Karena film ini termasuk film yang segmented, jadi film ini hanya cocok bagi penyuka film serius dan mengajak penonton untuk berpikir. Film ini mendapatkan rating yang segar sebesar 74 persen dari Rotten Tomatoes.

Meskipun begitu, di Indonesia film ini hanya dinikmati oleh penonton tertentu saja yang memang ingin menonton film ini.

Selain itu, film ini pun harus bersaing dengan beberapa film 2018 yang tayang bersamaan, alhasil film ini hanya menghasilkan Rp 2,8 miliar dari total Rp 187 miliar dari seluruh dunia.

4.Halloween

Dok. Universal Pictures

Meskipun mendapatkan rating yang baik, ternyata itu tidak dapat dijadikan jaminan sebuah film bisa laku di pasaran.
Seperti film yang berjudul Halloween ini. Film ini mampu mempertahankan nuansa yang sama sejak film pertamanya yang muncul 40 tahun yang lalu.

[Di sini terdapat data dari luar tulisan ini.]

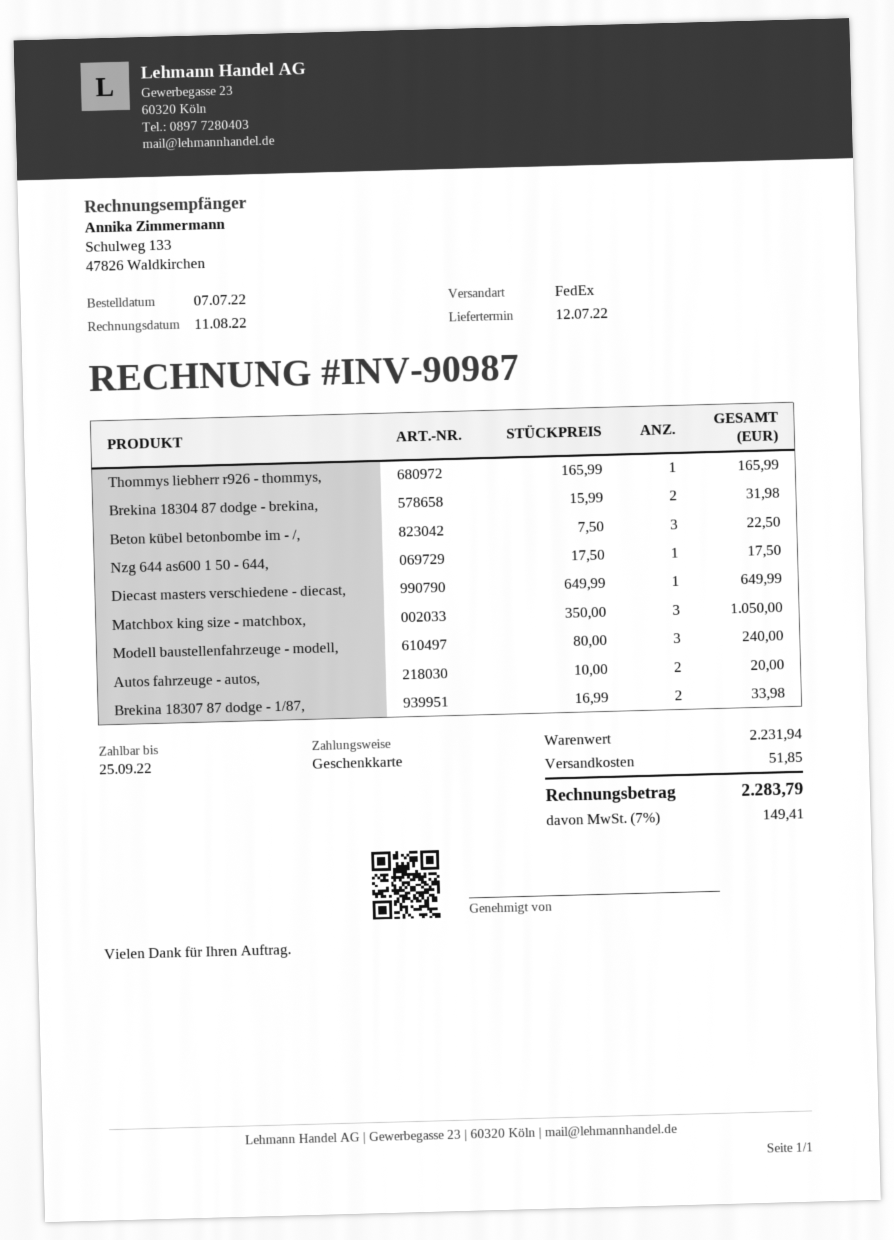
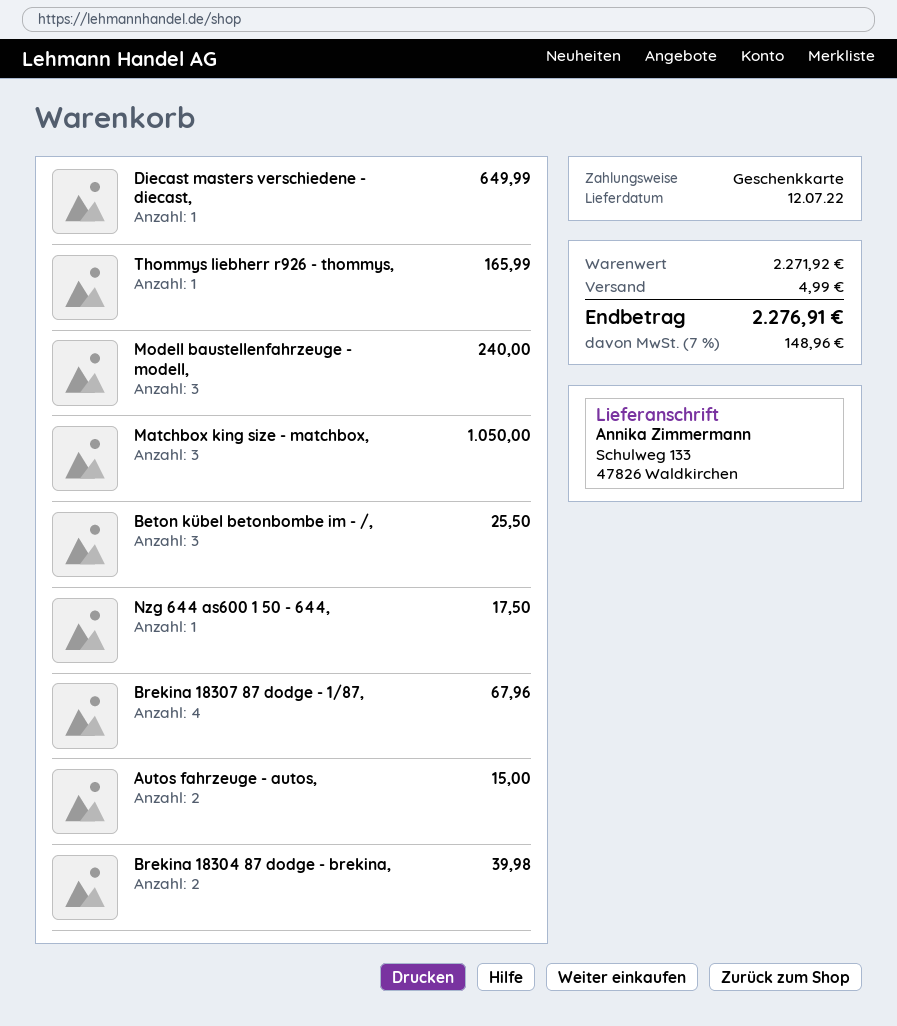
Brekina 18304 87 dodge - brekina,: 2 for 31.98 -> 2 for 39.98
Beton kübel betonbombe im - /,: 3 for 22.50 -> 3 for 25.50
Autos fahrzeuge - autos,: 2 for 20.00 -> 2 for 15.00
Brekina 18307 87 dodge - 1/87,: 2 for 33.98 -> 4 for 67.96
subtotal: 2231.94 -> 2271.92
shipping: 51.85 -> 4.99
tax: 7% = 149.41 -> 7% = 148.96
total: 2283.79 -> 2276.91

Akibat konsistensinya, film ini mendapatkan pujian positif dari seluruh dunia. Film yang digarap oleh David Gordon ini mampu membuat penonton duduk tenang dan memberikan apresiasi di akhir film. Hal tersebut berkat harmonisasi yang baik di film ini.

Jika diamati, penonton Indonesia kurang menyukai film horor yang gore seperti film Sebelum Iblis Menjemput (2018) yang kurang diminati di Indonesia.

Oleh sebab itu, film Halloween pun kurang diminati dan film ini hanya menghasilkan Rp 36 miliar dari total Rp 1,3 triliun.

Selain itu, faktor jeda sekuel yang terlalu lama serta faktor persaingan merupakan salah satu faktor yang menyebabkan film ini sepi peminat.

5.Christopher Robin

Dok. Disney

Film yang satu ini terbilang cukup mengejutkan. Film proyek live action Disney berjudul Christopher Robin yang sempat diragukan ini ternyata sukses membuat puas para penggemar film di dunia.

Film yang bercerita tentang Winnie the Pooh ini pun mendapatkan rating 71 persen. Meskipun mendapatkan rating yang cukup baik, film ini di Indonesia ternyata sepi peminat.

Hal ini terbukti dari total Rp 1,4 triliun dari seluruh dunia, film ini hanya menghasilkan Rp 23 miliar di Indonesia.

Ada beberapa faktor yang mempengaruhi kesuksesan film ini di Indonesia. Selain kurangnya promosi di Indonesia, faktor persaingan dengan film lainnya pun turut mempengaruhi.

Walaupun sepi, para kritikus film mengakui kalau film Christopher Robin ini bukan hanya menyajikan nostalgia semata.

Itu tadi lima film Hollywood 2018 yang sukses di seluruh dunia, namun ternyata sepi peminat di Indonesia. Hal tersebut membuktikan kalau setiap film memiliki peminatnya masing-masing, sehingga para pembuat film harus benar-benar mengemas film yang mereka buat dengan baik. Jadi apakah kamu salah satu peminat dari lima film tersebut?